The experiment is carried out in a plasma reactor with a plasma torch of conventional construction [Model PJ 139 H of Messrs. Arcos, Brussels; torch rating: 7.8 kW (30 V, 260 A)]. The reactor is located in a water-cooled reaction chamber of stainless steel, which is sealed from the outside atmosphere. The plasma is produced by a DC arc between the tungsten cathode and the copper anode of the plasma torch. The cathode and anode are also water-cooled. Argon or hydrogen can be used as plasma gases. The reaction gases are introduced into the plasma beam with the aid of a carrier gas, through lateral bores in the outlet jet of the copper anode. The concentration of the reaction gases in the stream of carrier gas is set by means of thermostatically controllable vaporiser devices and flow regulators. The substrate, which can under certain circumstances be water-cooled, is located at a distance of 1-5 cm from the outlet orifice of the plasma beam in the copper anode.

At the beginning of the experiment the reaction chamber is evacuated, flushed and filled with argon. The plasma gas (argon, 90 mols/hour) is then introduced and the plasma torch is lit. A nitriding steel ("Bohler ACE", DIN designation 34 Cr Al Mo5) is located at a distance of 2 cm from the outlet orifice of the plasma beam, and the reaction gas and the carrier gas are then introduced into the plasma beam at the following rates: carrier gas (argon): 3.3 mols/hour, acetonitrile: 0.07 mol/hour. The temperature of the plasma flame is above 3,000°C; the temperature of the substrate surface is approx. 1,200°C After a reaction time of 4 hours, the plasma torch is switched off and the treated substrate is cooled in the gas-filled reaction chamber. An 0.3 mm thick layer has formed on the surface of the steel; Vickers micro-hardness HV₀.05 : substrate 220-290 kg/mm² ; layer 1,000-1,280 kg/mm².

Claims

1. A process for producing on a metallic or metalloid substrate, which consists at least partially of one or more of the elements selected from the group consisting of iron, boron, silicon and the transition metals of sub-groups 4 to 6 of the periodic table, a diffusion layer of material selected from the group consisting of said metal carbide, nitride, and carbonitride which comprises

heating said substrate to a temperature of 500° C to 1800° C, and

contacting said substrate with a gaseous or vaporous reactant stream comprising a carrier gas selected from argon and hydrogen and at least one carbon- and nitrogen- releasing compound which readily decomposes at substrate temperature, said compound selected from the group consisting of acetonitrile, adipodinitrile, 3-chloropropionitrile, tetracyanoethylene, acrylonitrile, tolunitrile, butyronitrile, succinodinitrile, 3-dimethylaminopropionitrile and cyclohexanecarboxylic acid nitrile, permitting reaction thereof to form said diffusion layer on said substrate.

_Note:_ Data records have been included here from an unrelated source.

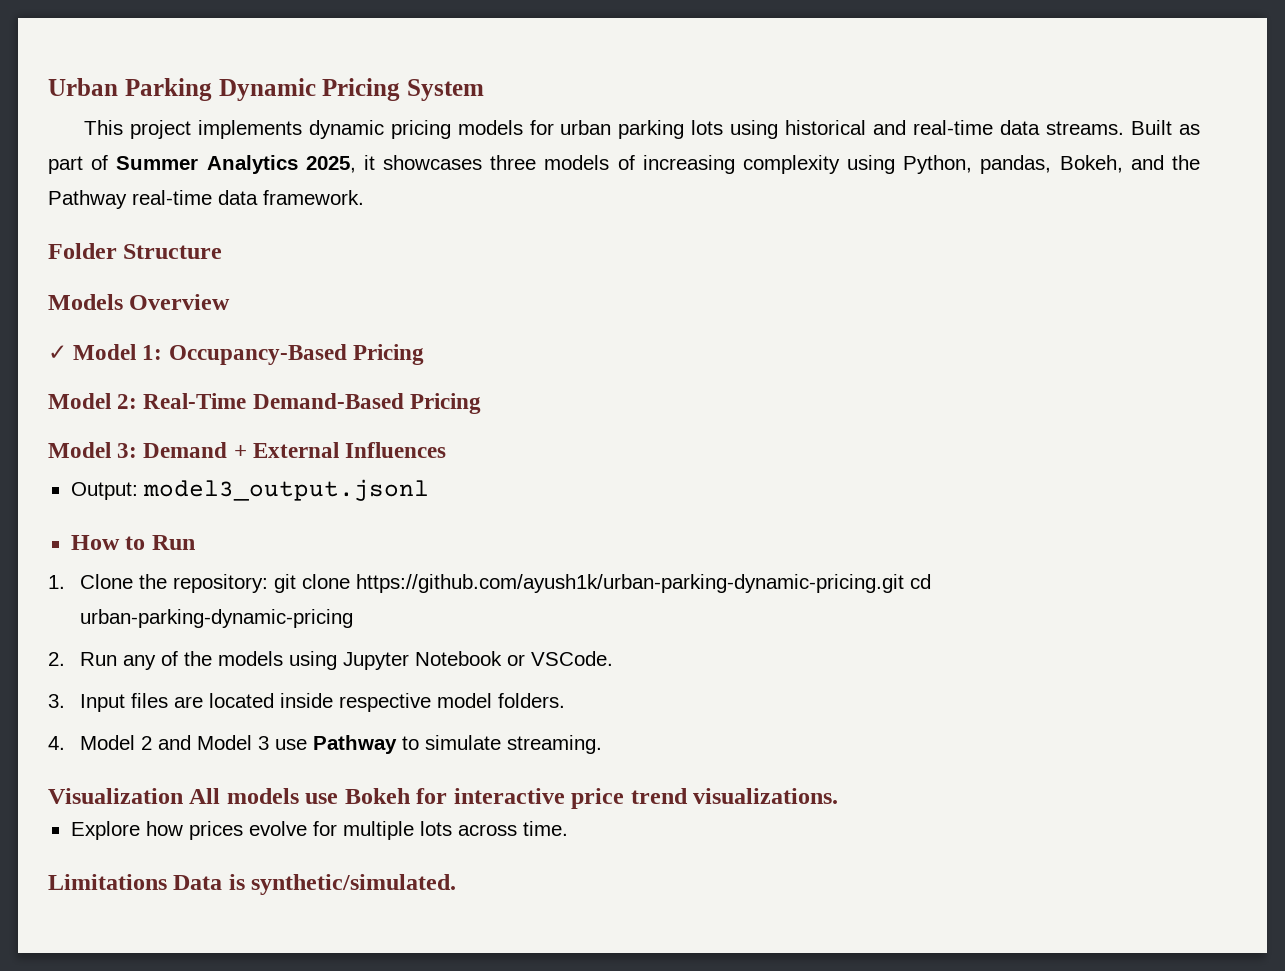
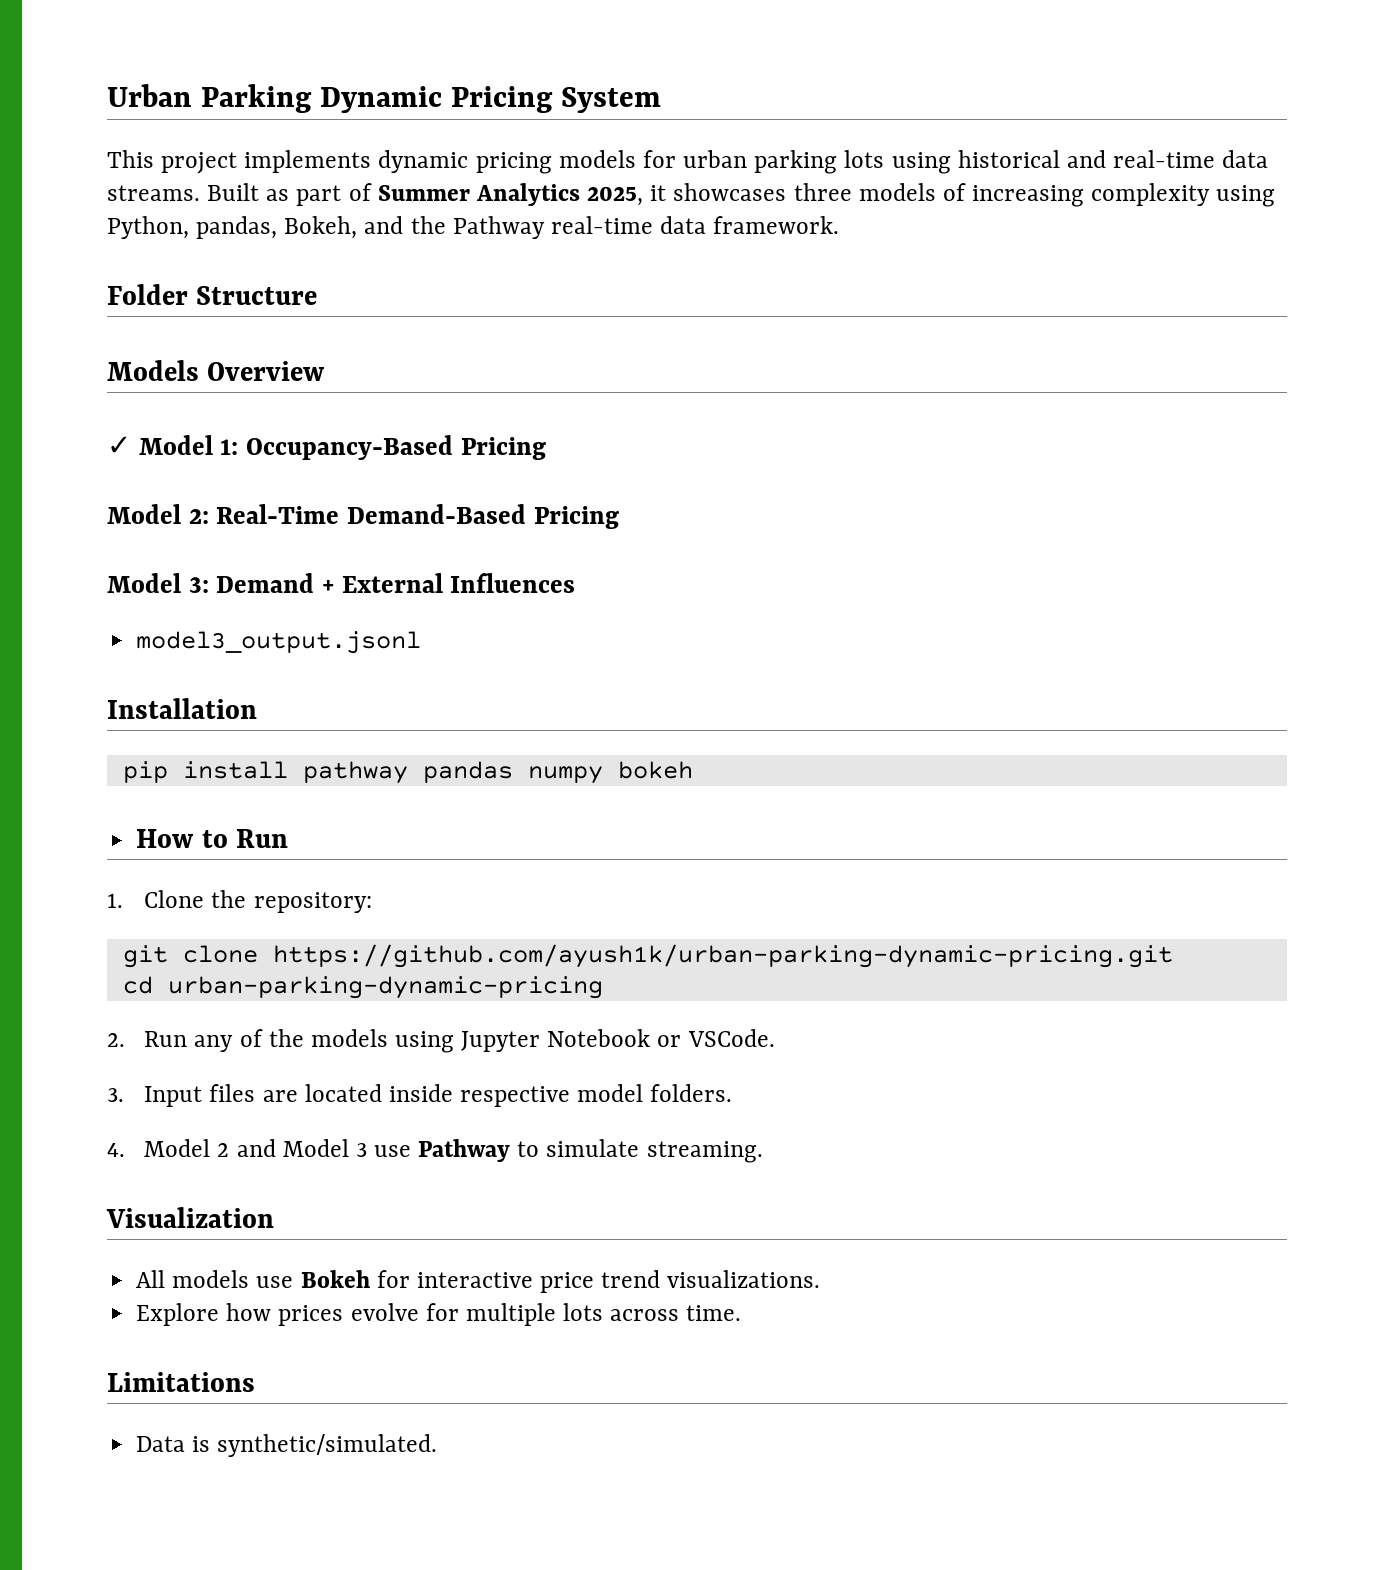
- Output: model3_output.jsonl
+ model3_output.jsonl
+ Installation
+ pip install pathway pandas numpy bokeh
- 1. Clone the repository: git clone https://github.com/ayush1k/urban-parking-dynamic-pricing.git cd urban-parking-dynamic-pricing
+ 1. Clone the repository:
+ git clone https://github.com/ayush1k/urban-parking-dynamic-pricing.git
+ cd urban-parking-dynamic-pricing
- Visualization All models use Bokeh for interactive price trend visualizations.
+ Visualization
+ All models use Bokeh for interactive price trend visualizations.
- Limitations Data is synthetic/simulated.
+ Limitations
+ Data is synthetic/simulated.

2. The process of claim 1 using acetonitrile as the selected compound.

3. The process of claim 1 using acrylontrile as the selected compound.

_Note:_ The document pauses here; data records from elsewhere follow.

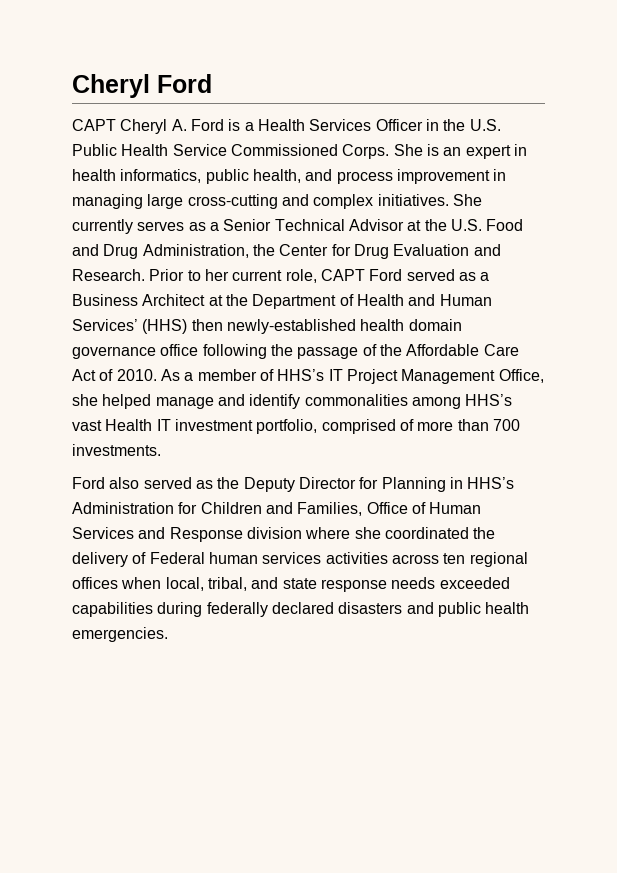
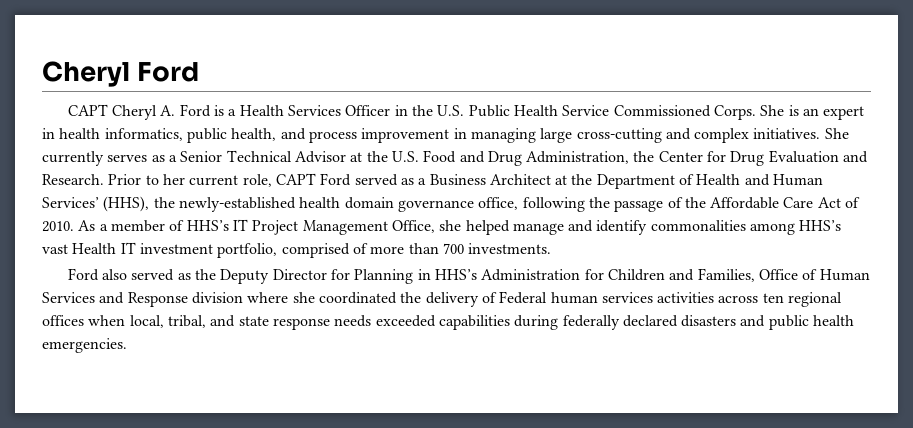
- Prior to her current role, CAPT Ford served as a Business Architect at the Department of Health and Human Services’ (HHS) then newly-established health domain governance office following the passage of the Affordable Care Act of 2010.
+ Prior to her current role, CAPT Ford served as a Business Architect at the Department of Health and Human Services’ (HHS), the newly-established health domain governance office, following the passage of the Affordable Care Act of 2010.

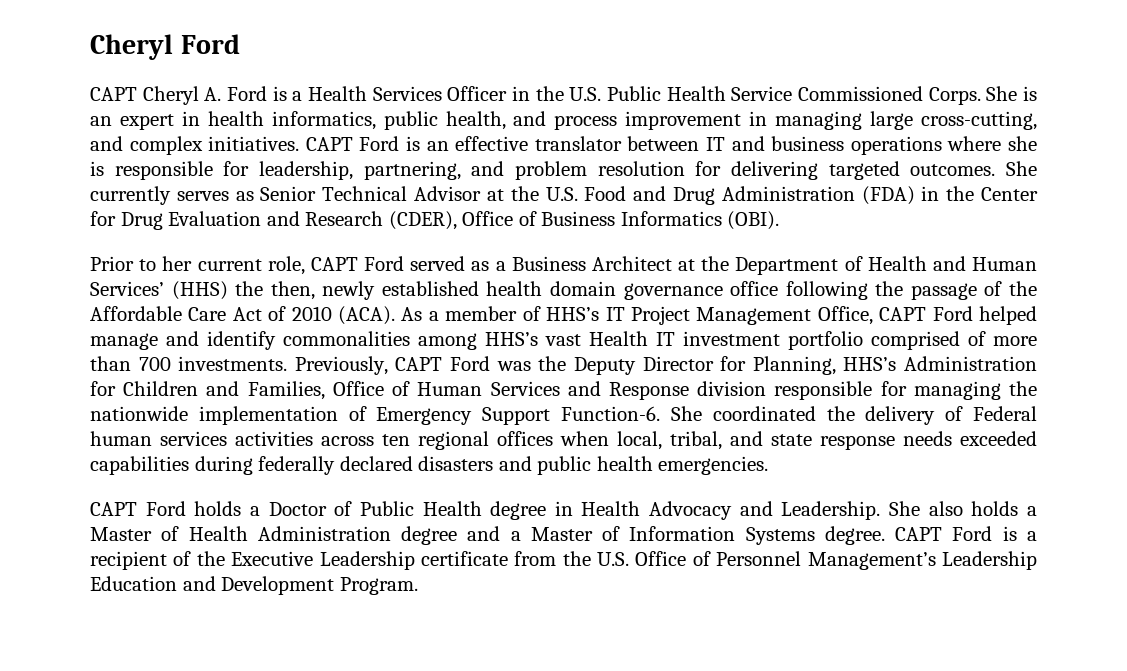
- She is an expert in health informatics, public health, and process improvement in managing large cross-cutting and complex initiatives.
+ She is an expert in health informatics, public health, and process improvement in managing large cross-cutting, and complex initiatives.
+ CAPT Ford is an effective translator between IT and business operations where she is responsible for leadership, partnering, and problem resolution for delivering targeted outcomes.
- She currently serves as a Senior Technical Advisor at the U.S. Food and Drug Administration, the Center for Drug Evaluation and Research. Prior to her current role, CAPT Ford served as a Business Architect at the Department of Health and Human Services’ (HHS), the newly-established health domain governance office, following the passage of the Affordable Care Act of 2010.
+ She currently serves as Senior Technical Advisor at the U.S. Food and Drug Administration (FDA) in the Center for Drug Evaluation and Research (CDER), Office of Business Informatics (OBI).
+ Prior to her current role, CAPT Ford served as a Business Architect at the Department of Health and Human Services’ (HHS) the then, newly established health domain governance office following the passage of the Affordable Care Act of 2010 (ACA).
- As a member of HHS’s IT Project Management Office, she helped manage and identify commonalities among HHS’s vast Health IT investment portfolio, comprised of more than 700 investments.
- Ford also served as the Deputy Director for Planning in HHS’s Administration for Children and Families, Office of Human Services and Response division where she coordinated the delivery of Federal human services activities across ten regional offices when local, tribal, and state response needs exceeded capabilities during federally declared disasters and public health emergencies.
+ As a member of HHS’s IT Project Management Office, CAPT Ford helped manage and identify commonalities among HHS’s vast Health IT investment portfolio comprised of more than 700 investments. Previously, CAPT Ford was the Deputy Director for Planning, HHS’s Administration for Children and Families, Office of Human Services and Response division responsible for managing the nationwide implementation of Emergency Support Function-6. She coordinated the delivery of Federal human services activities across ten regional offices when local, tribal, and state response needs exceeded capabilities during federally declared disasters and public health emergencies.
+ CAPT Ford holds a Doctor of Public Health degree in Health Advocacy and Leadership. She also holds a Master of Health Administration degree and a Master of Information Systems degree. CAPT Ford is a recipient of the Executive Leadership certificate from the U.S. Office of Personnel Management’s Leadership Education and Development Program.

4. The process of claim 1 using adipodinitrile as the selected compound.

5. The process of claim 1 using succinodinitrile as the selected compound.

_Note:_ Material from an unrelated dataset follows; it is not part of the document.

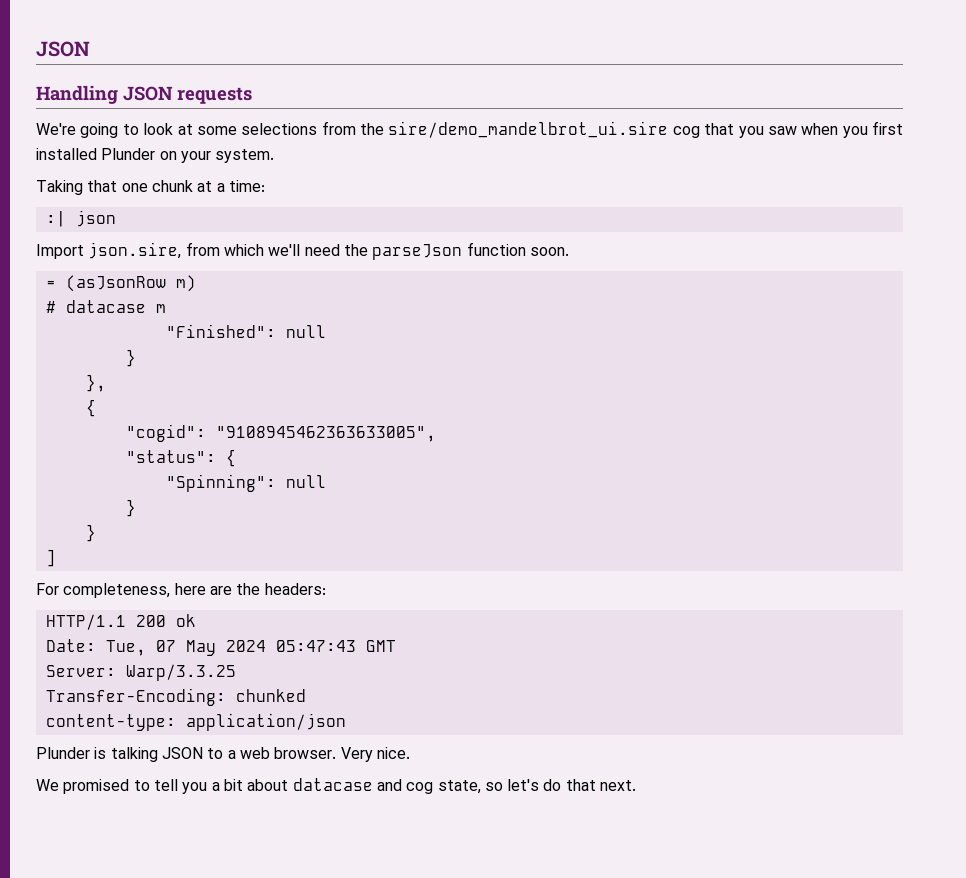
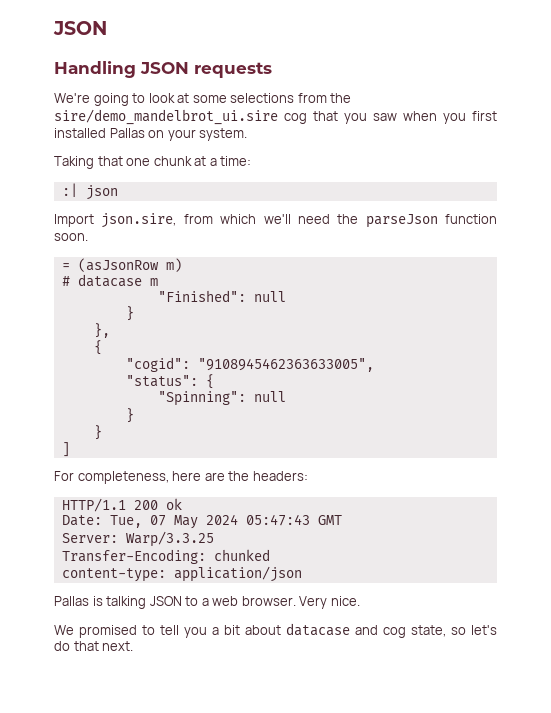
- We're going to look at some selections from the sire/demo_mandelbrot_ui.sire cog that you saw when you first installed Plunder on your system.
+ We're going to look at some selections from the sire/demo_mandelbrot_ui.sire cog that you saw when you first installed Pallas on your system.
- Plunder is talking JSON to a web browser.
+ Pallas is talking JSON to a web browser.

6. The process of claim 1 using tetracyanoethylene as the selected compound.

7. A process according to claim 1 wherein said substrate is heated to a temperature of 800° C to 1400°C

8. A process according to claim 1 wherein the reaction pressure is from 700 to 800 mm Hg.

9. A process according to claim 1 wherein said carbon- and nitrogen- releasing compound is present in the gaseous reactant stream at a concentration of up to 3% by volume.